• **Problem statement**:
Reproduce the listing below from the line with "background: rgba(215,196,216,0.45);" to the line with "min-width: 15px; height: 14px;", both lines included, character for character, minus any pictures.

*** Begin section ***

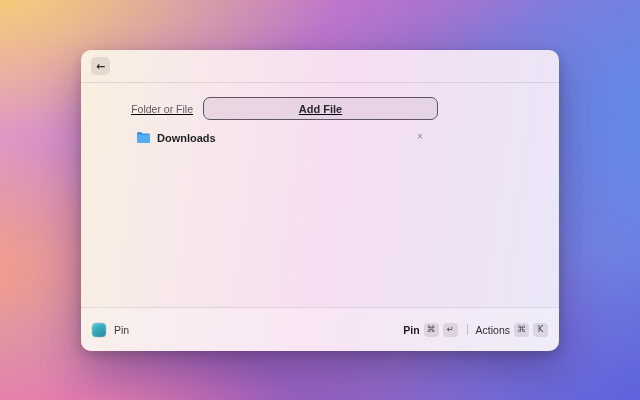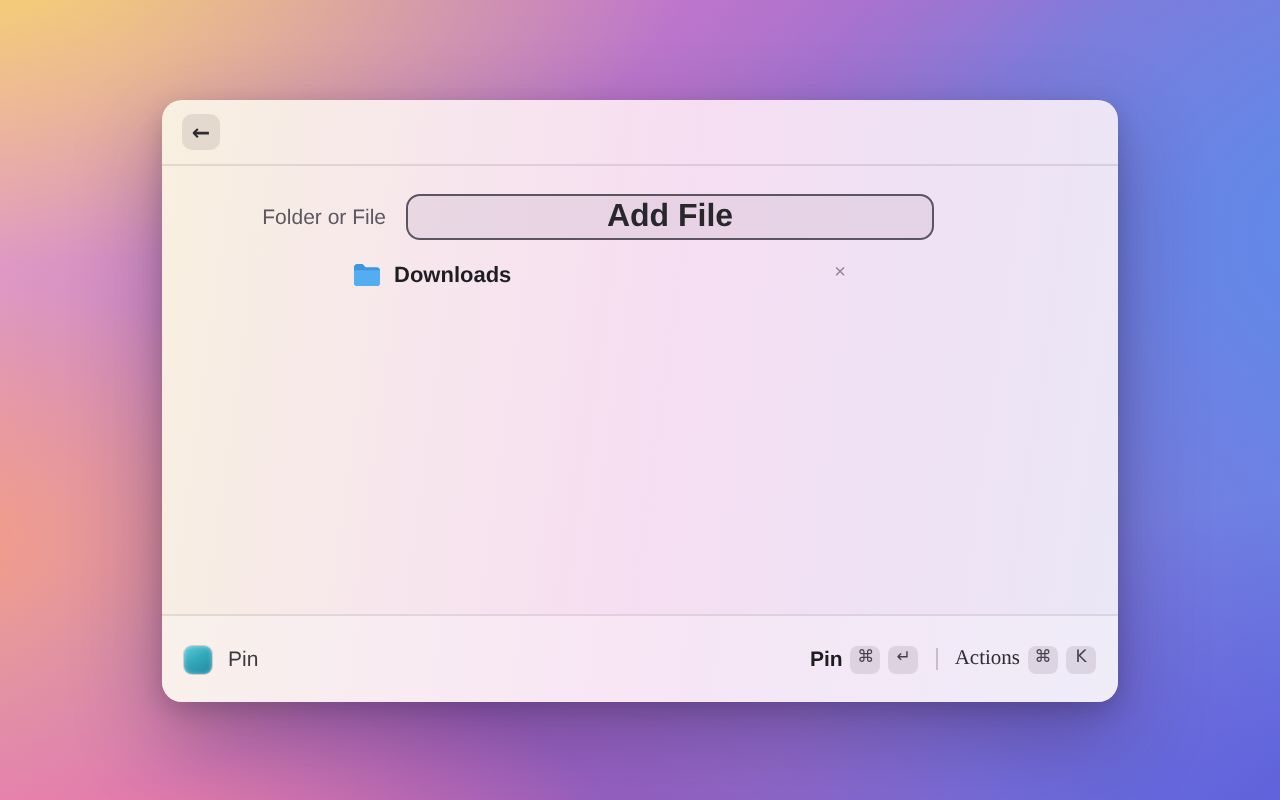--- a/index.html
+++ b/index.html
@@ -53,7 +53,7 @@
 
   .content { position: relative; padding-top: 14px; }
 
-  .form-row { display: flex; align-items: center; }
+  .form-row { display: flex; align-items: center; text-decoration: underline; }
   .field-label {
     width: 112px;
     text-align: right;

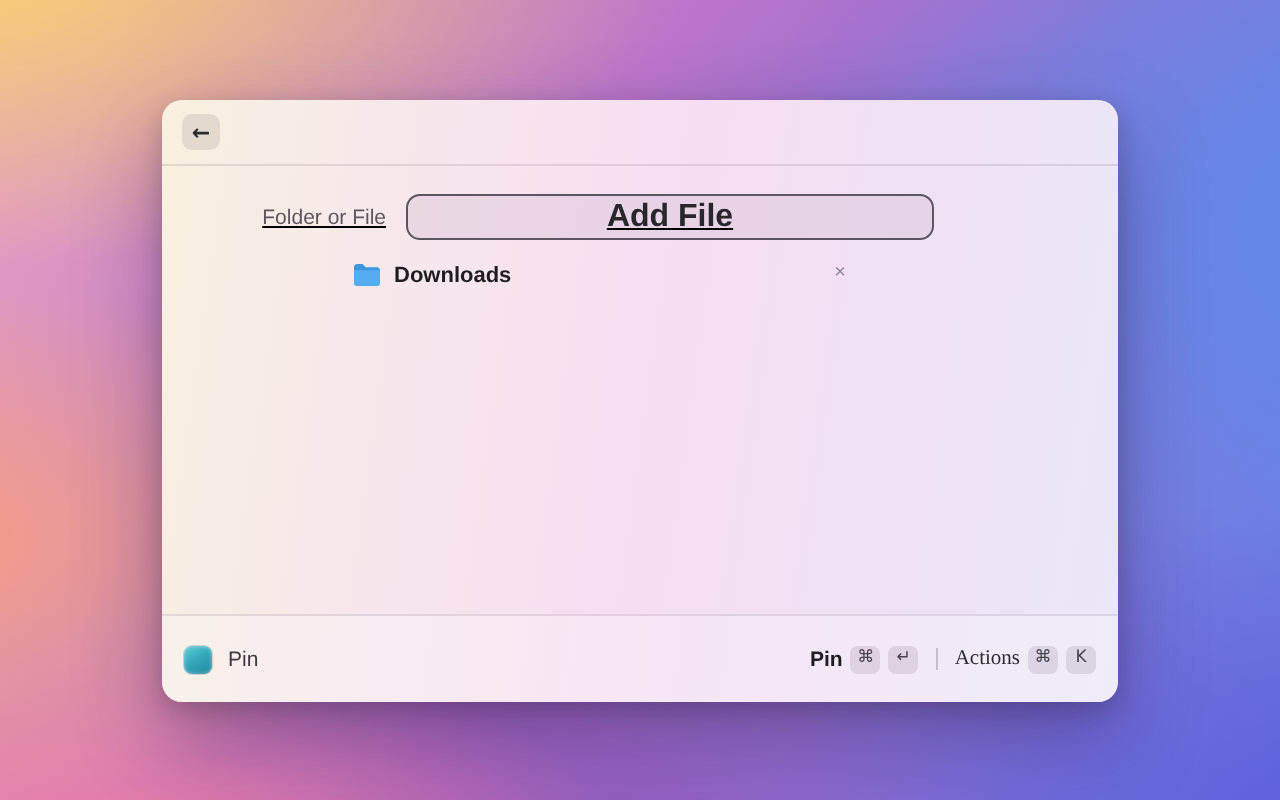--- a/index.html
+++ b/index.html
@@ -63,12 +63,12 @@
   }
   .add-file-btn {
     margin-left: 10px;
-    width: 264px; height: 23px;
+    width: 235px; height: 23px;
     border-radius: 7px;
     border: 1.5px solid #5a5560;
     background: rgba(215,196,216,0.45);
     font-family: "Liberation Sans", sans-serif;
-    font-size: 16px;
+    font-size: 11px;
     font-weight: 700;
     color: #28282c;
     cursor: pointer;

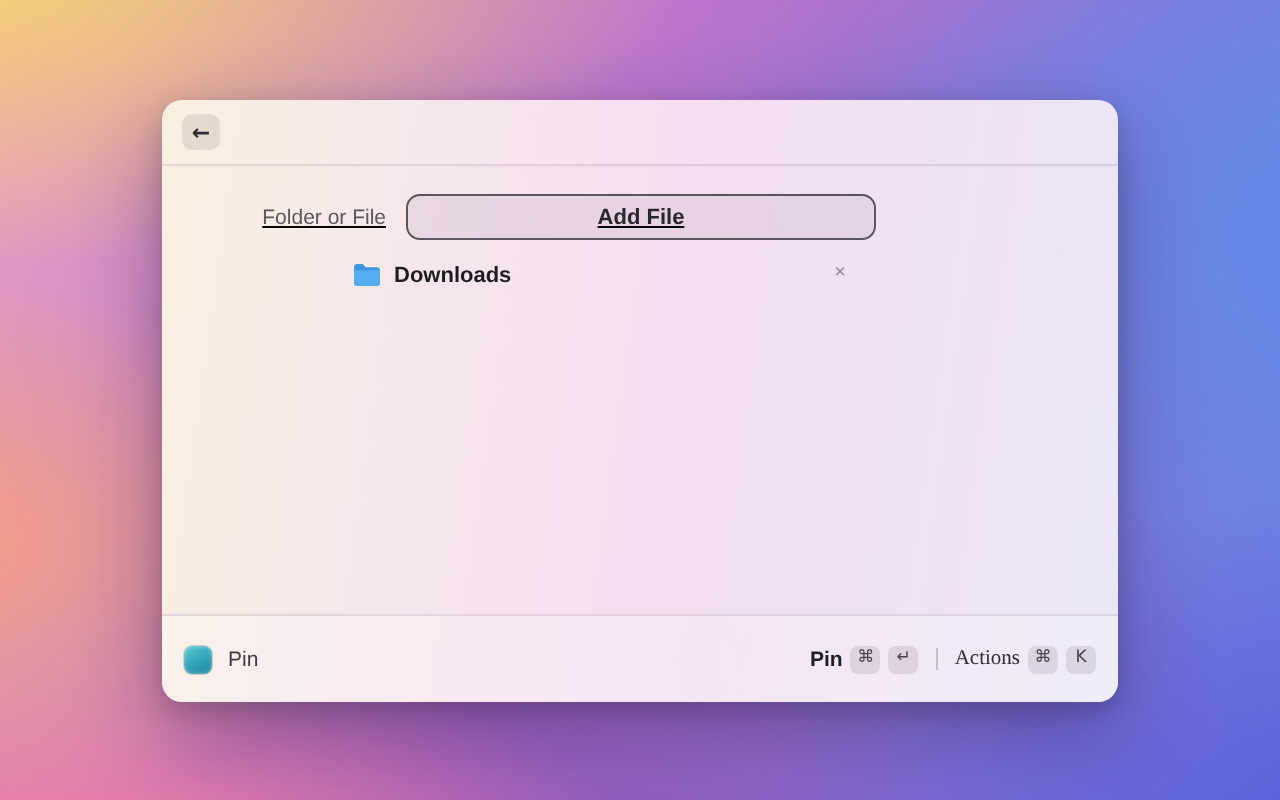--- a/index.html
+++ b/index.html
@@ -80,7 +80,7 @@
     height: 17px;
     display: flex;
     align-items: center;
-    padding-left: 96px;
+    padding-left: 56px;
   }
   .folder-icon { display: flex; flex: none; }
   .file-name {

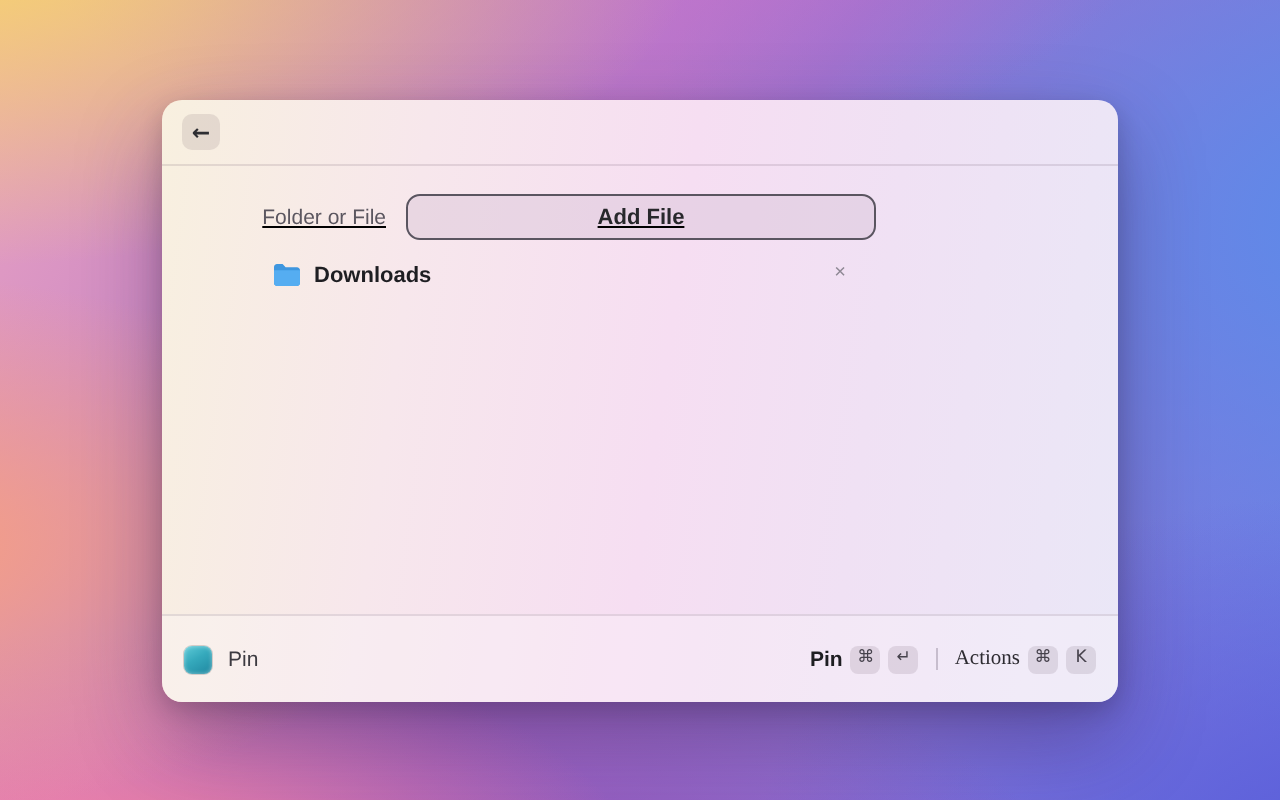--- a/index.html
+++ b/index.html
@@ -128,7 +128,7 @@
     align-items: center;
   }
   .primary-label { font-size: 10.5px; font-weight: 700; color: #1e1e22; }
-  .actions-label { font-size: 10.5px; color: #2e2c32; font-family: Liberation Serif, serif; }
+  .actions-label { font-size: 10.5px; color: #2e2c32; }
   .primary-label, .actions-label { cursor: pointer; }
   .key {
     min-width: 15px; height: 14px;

*** End section ***
*** Begin section ***

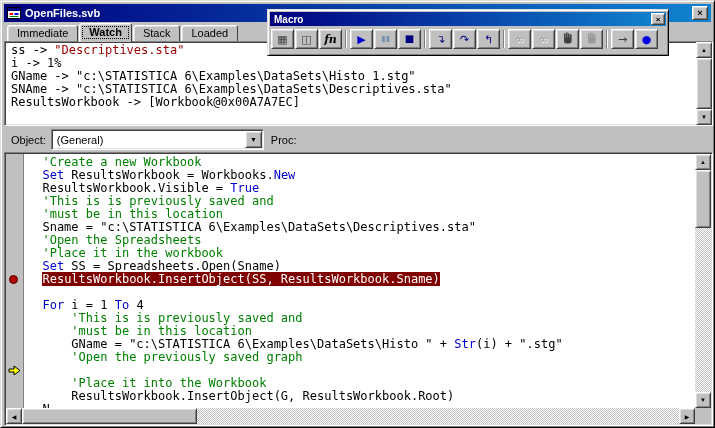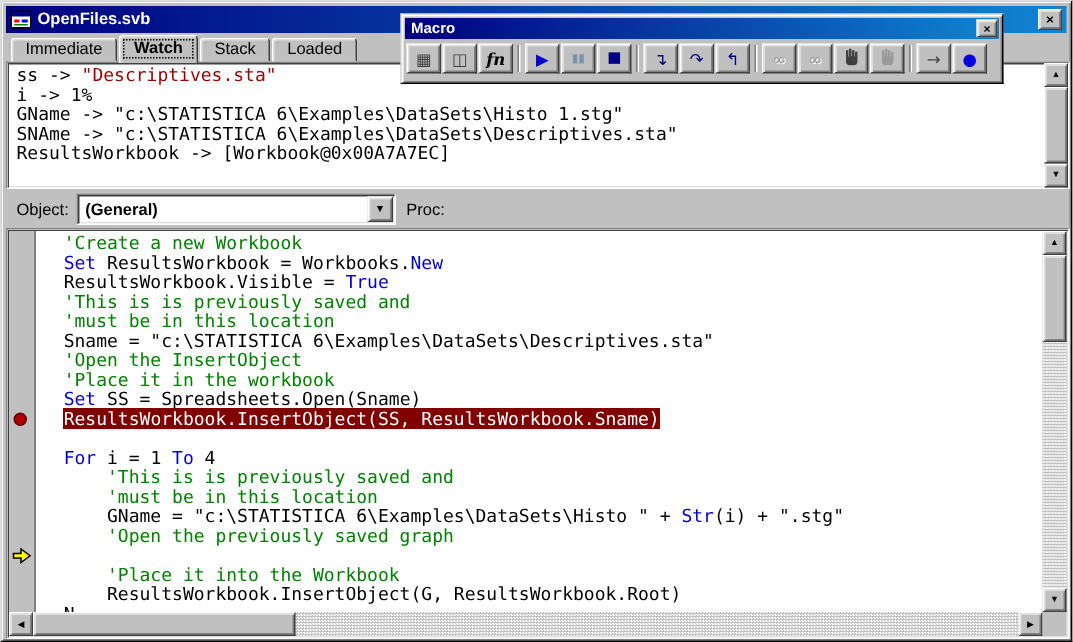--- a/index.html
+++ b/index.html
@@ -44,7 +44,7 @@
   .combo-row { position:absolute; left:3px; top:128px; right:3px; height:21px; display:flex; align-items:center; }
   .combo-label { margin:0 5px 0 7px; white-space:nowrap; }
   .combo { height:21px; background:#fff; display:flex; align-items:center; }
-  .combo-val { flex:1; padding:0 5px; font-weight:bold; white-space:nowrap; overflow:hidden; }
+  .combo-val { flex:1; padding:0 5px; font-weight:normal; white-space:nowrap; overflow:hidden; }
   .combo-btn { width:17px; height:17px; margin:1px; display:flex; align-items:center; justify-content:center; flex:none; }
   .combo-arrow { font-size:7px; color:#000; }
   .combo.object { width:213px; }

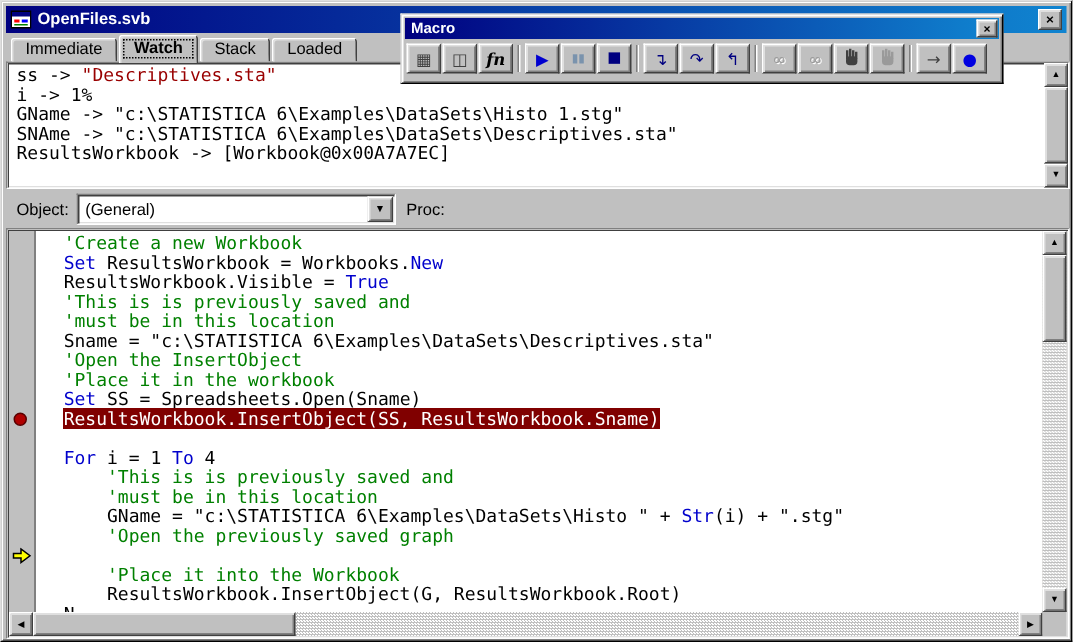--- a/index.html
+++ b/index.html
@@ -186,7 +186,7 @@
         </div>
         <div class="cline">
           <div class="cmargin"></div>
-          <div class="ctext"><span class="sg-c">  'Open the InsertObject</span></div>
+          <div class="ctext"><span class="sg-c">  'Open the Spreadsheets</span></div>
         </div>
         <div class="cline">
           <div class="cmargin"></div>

*** End section ***
*** Begin section ***

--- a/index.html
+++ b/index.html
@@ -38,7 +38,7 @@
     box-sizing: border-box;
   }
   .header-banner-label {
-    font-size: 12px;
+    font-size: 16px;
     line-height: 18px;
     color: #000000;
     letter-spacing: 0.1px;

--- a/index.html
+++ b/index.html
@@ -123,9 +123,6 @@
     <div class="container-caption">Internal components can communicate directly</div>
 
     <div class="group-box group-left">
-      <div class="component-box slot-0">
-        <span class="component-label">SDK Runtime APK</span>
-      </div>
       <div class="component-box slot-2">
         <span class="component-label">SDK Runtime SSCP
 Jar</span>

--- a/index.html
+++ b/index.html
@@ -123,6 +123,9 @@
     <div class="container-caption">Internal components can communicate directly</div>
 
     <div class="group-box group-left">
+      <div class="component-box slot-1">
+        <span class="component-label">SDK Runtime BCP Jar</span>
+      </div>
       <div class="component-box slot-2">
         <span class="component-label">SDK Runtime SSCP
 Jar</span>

*** End section ***

• **Exercise output**:
     background: rgba(215,196,216,0.45);
     font-family: "Liberation Sans", sans-serif;
-    font-size: 16px;
+    font-size: 11px;
     font-weight: 700;
     color: #28282c;
     cursor: pointer;

--- a/index.html
+++ b/index.html
@@ -80,7 +80,7 @@
     height: 17px;
     display: flex;
     align-items: center;
-    padding-left: 96px;
+    padding-left: 56px;
   }
   .folder-icon { display: flex; flex: none; }
   .file-name {

--- a/index.html
+++ b/index.html
@@ -128,7 +128,7 @@
     align-items: center;
   }
   .primary-label { font-size: 10.5px; font-weight: 700; color: #1e1e22; }
-  .actions-label { font-size: 10.5px; color: #2e2c32; font-family: Liberation Serif, serif; }
+  .actions-label { font-size: 10.5px; color: #2e2c32; }
   .primary-label, .actions-label { cursor: pointer; }
   .key {
     min-width: 15px; height: 14px;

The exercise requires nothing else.